In the response, the entries must appear exactly as supplied.

# [Provided records]
################

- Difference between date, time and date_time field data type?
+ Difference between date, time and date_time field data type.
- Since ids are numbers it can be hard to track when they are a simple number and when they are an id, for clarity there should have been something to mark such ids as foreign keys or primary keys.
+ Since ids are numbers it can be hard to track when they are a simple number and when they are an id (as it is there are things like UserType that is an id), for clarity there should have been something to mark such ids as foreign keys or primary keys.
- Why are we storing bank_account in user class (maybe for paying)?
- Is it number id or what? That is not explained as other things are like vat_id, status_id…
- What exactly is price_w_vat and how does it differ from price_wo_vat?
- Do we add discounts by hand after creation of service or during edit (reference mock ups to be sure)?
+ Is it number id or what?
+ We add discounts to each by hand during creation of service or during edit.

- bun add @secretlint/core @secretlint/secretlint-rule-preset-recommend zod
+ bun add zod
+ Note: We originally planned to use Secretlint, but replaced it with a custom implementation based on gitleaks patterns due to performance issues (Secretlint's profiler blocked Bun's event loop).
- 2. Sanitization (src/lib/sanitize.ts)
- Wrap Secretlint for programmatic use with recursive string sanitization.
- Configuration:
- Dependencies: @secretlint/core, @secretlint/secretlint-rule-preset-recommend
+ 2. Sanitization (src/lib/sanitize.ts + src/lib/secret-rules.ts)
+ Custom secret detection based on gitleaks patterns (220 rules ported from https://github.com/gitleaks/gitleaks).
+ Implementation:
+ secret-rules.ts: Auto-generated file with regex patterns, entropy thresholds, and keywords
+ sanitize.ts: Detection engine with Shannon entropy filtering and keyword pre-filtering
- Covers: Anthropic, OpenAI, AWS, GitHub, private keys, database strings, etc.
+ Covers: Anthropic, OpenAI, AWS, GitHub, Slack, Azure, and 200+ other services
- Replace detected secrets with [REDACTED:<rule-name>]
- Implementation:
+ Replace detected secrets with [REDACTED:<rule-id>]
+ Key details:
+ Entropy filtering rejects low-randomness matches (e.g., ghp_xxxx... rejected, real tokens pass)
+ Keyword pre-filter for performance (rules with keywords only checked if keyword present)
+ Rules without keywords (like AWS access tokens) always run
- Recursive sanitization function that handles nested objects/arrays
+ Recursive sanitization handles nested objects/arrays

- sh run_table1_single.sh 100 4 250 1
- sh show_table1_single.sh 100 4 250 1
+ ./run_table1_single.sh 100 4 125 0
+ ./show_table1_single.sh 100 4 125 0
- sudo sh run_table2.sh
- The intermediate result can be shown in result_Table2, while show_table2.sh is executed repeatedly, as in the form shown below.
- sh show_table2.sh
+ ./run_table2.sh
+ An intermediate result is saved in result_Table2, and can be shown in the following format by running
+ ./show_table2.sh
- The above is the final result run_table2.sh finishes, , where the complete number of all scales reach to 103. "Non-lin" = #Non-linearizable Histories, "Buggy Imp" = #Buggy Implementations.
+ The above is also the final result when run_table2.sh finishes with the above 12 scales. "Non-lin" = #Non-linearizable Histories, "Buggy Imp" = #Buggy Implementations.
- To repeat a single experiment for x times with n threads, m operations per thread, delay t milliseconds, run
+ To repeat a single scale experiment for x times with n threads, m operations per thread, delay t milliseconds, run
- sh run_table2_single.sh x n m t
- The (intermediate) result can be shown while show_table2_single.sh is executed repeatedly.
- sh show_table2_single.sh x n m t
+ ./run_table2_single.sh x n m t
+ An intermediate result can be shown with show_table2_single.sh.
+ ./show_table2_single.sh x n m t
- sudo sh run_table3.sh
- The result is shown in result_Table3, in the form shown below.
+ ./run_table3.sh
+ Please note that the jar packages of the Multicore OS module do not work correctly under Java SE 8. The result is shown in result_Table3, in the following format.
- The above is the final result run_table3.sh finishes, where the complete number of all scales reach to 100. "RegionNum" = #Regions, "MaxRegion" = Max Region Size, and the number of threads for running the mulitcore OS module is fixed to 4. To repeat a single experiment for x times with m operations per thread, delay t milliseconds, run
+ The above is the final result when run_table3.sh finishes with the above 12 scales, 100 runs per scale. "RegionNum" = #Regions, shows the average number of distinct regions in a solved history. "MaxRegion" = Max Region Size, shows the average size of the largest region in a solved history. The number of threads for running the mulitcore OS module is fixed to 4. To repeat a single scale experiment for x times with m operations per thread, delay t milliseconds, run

################

# [Expected answer]
- Difference between date, time and date_time field data type?
+ Difference between date, time and date_time field data type.
- Since ids are numbers it can be hard to track when they are a simple number and when they are an id, for clarity there should have been something to mark such ids as foreign keys or primary keys.
+ Since ids are numbers it can be hard to track when they are a simple number and when they are an id (as it is there are things like UserType that is an id), for clarity there should have been something to mark such ids as foreign keys or primary keys.
- Why are we storing bank_account in user class (maybe for paying)?
- Is it number id or what? That is not explained as other things are like vat_id, status_id…
- What exactly is price_w_vat and how does it differ from price_wo_vat?
- Do we add discounts by hand after creation of service or during edit (reference mock ups to be sure)?
+ Is it number id or what?
+ We add discounts to each by hand during creation of service or during edit.

- bun add @secretlint/core @secretlint/secretlint-rule-preset-recommend zod
+ bun add zod
+ Note: We originally planned to use Secretlint, but replaced it with a custom implementation based on gitleaks patterns due to performance issues (Secretlint's profiler blocked Bun's event loop).
- 2. Sanitization (src/lib/sanitize.ts)
- Wrap Secretlint for programmatic use with recursive string sanitization.
- Configuration:
- Dependencies: @secretlint/core, @secretlint/secretlint-rule-preset-recommend
+ 2. Sanitization (src/lib/sanitize.ts + src/lib/secret-rules.ts)
+ Custom secret detection based on gitleaks patterns (220 rules ported from https://github.com/gitleaks/gitleaks).
+ Implementation:
+ secret-rules.ts: Auto-generated file with regex patterns, entropy thresholds, and keywords
+ sanitize.ts: Detection engine with Shannon entropy filtering and keyword pre-filtering
- Covers: Anthropic, OpenAI, AWS, GitHub, private keys, database strings, etc.
+ Covers: Anthropic, OpenAI, AWS, GitHub, Slack, Azure, and 200+ other services
- Replace detected secrets with [REDACTED:<rule-name>]
- Implementation:
+ Replace detected secrets with [REDACTED:<rule-id>]
+ Key details:
+ Entropy filtering rejects low-randomness matches (e.g., ghp_xxxx... rejected, real tokens pass)
+ Keyword pre-filter for performance (rules with keywords only checked if keyword present)
+ Rules without keywords (like AWS access tokens) always run
- Recursive sanitization function that handles nested objects/arrays
+ Recursive sanitization handles nested objects/arrays

- sh run_table1_single.sh 100 4 250 1
- sh show_table1_single.sh 100 4 250 1
+ ./run_table1_single.sh 100 4 125 0
+ ./show_table1_single.sh 100 4 125 0
- sudo sh run_table2.sh
- The intermediate result can be shown in result_Table2, while show_table2.sh is executed repeatedly, as in the form shown below.
- sh show_table2.sh
+ ./run_table2.sh
+ An intermediate result is saved in result_Table2, and can be shown in the following format by running
+ ./show_table2.sh
- The above is the final result run_table2.sh finishes, , where the complete number of all scales reach to 103. "Non-lin" = #Non-linearizable Histories, "Buggy Imp" = #Buggy Implementations.
+ The above is also the final result when run_table2.sh finishes with the above 12 scales. "Non-lin" = #Non-linearizable Histories, "Buggy Imp" = #Buggy Implementations.
- To repeat a single experiment for x times with n threads, m operations per thread, delay t milliseconds, run
+ To repeat a single scale experiment for x times with n threads, m operations per thread, delay t milliseconds, run
- sh run_table2_single.sh x n m t
- The (intermediate) result can be shown while show_table2_single.sh is executed repeatedly.
- sh show_table2_single.sh x n m t
+ ./run_table2_single.sh x n m t
+ An intermediate result can be shown with show_table2_single.sh.
+ ./show_table2_single.sh x n m t
- sudo sh run_table3.sh
- The result is shown in result_Table3, in the form shown below.
+ ./run_table3.sh
+ Please note that the jar packages of the Multicore OS module do not work correctly under Java SE 8. The result is shown in result_Table3, in the following format.
- The above is the final result run_table3.sh finishes, where the complete number of all scales reach to 100. "RegionNum" = #Regions, "MaxRegion" = Max Region Size, and the number of threads for running the mulitcore OS module is fixed to 4. To repeat a single experiment for x times with m operations per thread, delay t milliseconds, run
+ The above is the final result when run_table3.sh finishes with the above 12 scales, 100 runs per scale. "RegionNum" = #Regions, shows the average number of distinct regions in a solved history. "MaxRegion" = Max Region Size, shows the average size of the largest region in a solved history. The number of threads for running the mulitcore OS module is fixed to 4. To repeat a single scale experiment for x times with m operations per thread, delay t milliseconds, run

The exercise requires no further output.